• _Work to complete_
Copy each line of the records that holds the string "with".

Data records
┏━━

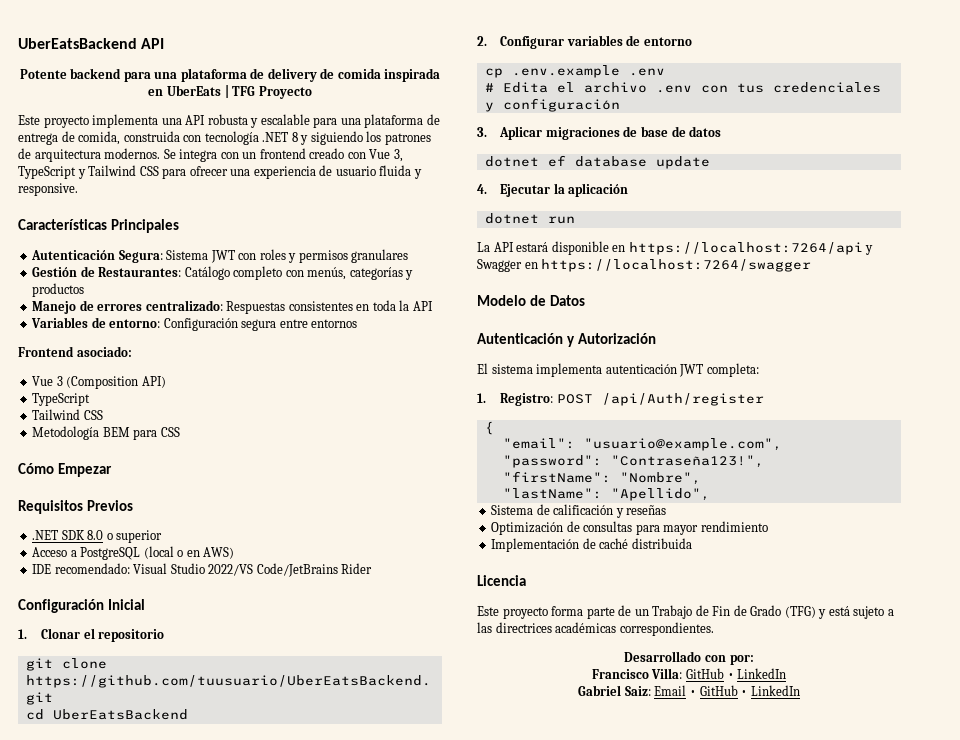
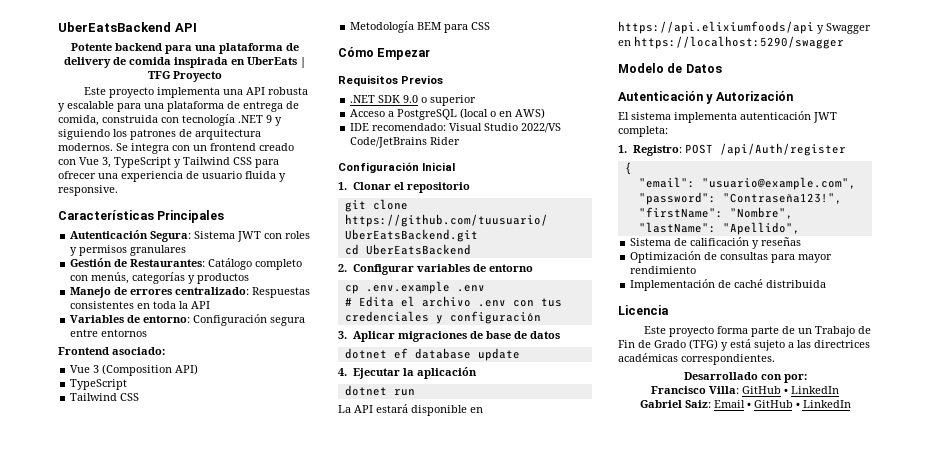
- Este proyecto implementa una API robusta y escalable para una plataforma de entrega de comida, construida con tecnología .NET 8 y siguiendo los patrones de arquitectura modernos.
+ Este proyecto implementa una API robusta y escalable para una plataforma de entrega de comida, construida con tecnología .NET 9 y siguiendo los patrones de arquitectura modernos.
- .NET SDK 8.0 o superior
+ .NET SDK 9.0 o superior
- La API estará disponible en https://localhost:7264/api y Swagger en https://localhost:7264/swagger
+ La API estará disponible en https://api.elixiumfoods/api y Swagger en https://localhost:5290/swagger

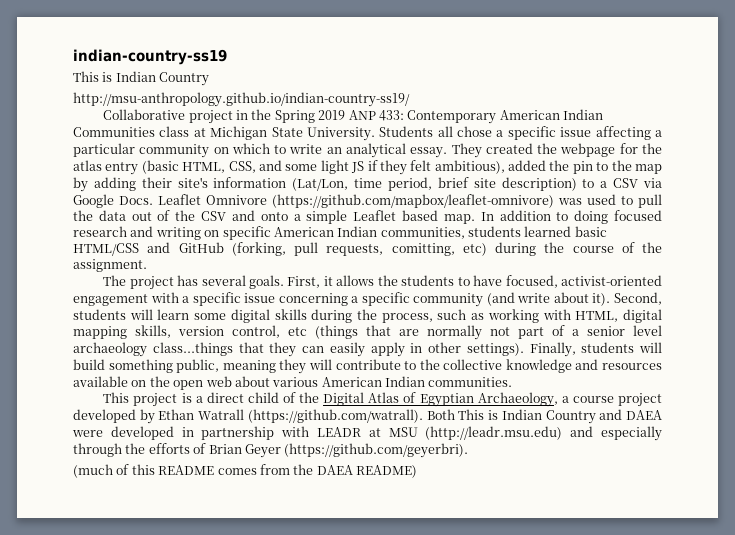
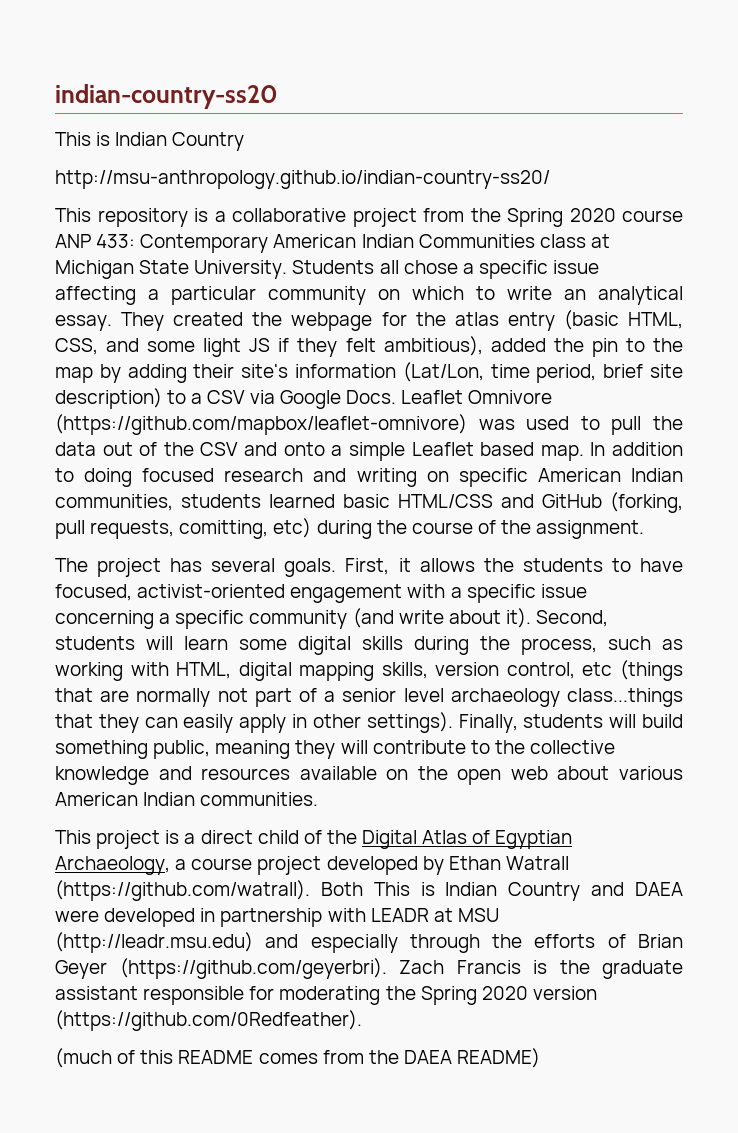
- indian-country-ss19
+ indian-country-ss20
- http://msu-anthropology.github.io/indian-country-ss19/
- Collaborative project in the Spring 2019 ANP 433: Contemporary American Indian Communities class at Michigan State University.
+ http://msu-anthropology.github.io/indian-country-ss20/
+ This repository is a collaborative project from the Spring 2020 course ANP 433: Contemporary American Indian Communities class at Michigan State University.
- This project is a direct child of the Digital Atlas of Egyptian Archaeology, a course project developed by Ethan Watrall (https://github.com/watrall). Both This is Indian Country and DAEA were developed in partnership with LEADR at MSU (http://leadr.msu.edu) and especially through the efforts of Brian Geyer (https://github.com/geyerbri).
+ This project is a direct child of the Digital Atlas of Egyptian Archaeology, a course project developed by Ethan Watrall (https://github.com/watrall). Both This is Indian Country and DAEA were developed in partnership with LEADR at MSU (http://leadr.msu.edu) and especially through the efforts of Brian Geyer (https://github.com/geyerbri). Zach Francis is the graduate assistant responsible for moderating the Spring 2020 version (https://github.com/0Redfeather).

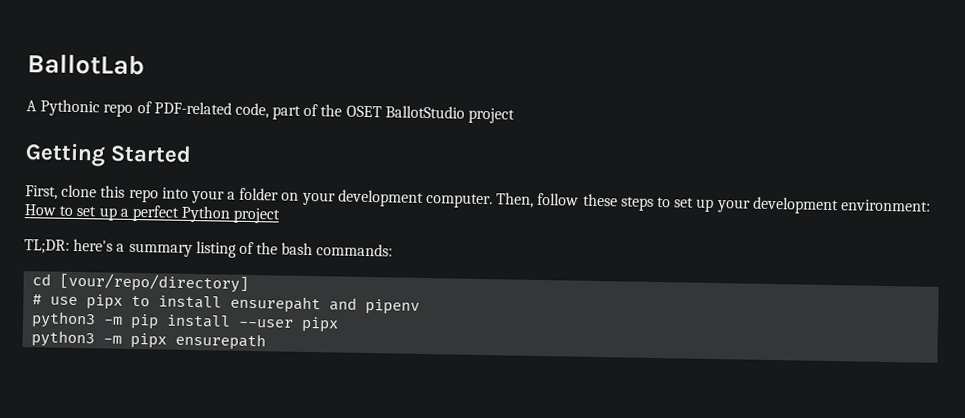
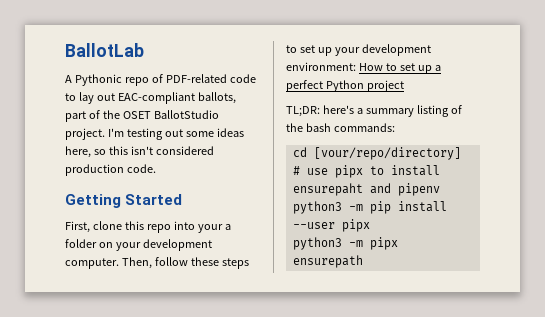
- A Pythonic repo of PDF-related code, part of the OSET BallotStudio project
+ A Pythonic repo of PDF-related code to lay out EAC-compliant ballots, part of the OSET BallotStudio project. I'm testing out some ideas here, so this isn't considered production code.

┗━━

• _Answer to the exercise_
- This project is a direct child of the Digital Atlas of Egyptian Archaeology, a course project developed by Ethan Watrall (https://github.com/watrall). Both This is Indian Country and DAEA were developed in partnership with LEADR at MSU (http://leadr.msu.edu) and especially through the efforts of Brian Geyer (https://github.com/geyerbri).
+ This project is a direct child of the Digital Atlas of Egyptian Archaeology, a course project developed by Ethan Watrall (https://github.com/watrall). Both This is Indian Country and DAEA were developed in partnership with LEADR at MSU (http://leadr.msu.edu) and especially through the efforts of Brian Geyer (https://github.com/geyerbri). Zach Francis is the graduate assistant responsible for moderating the Spring 2020 version (https://github.com/0Redfeather).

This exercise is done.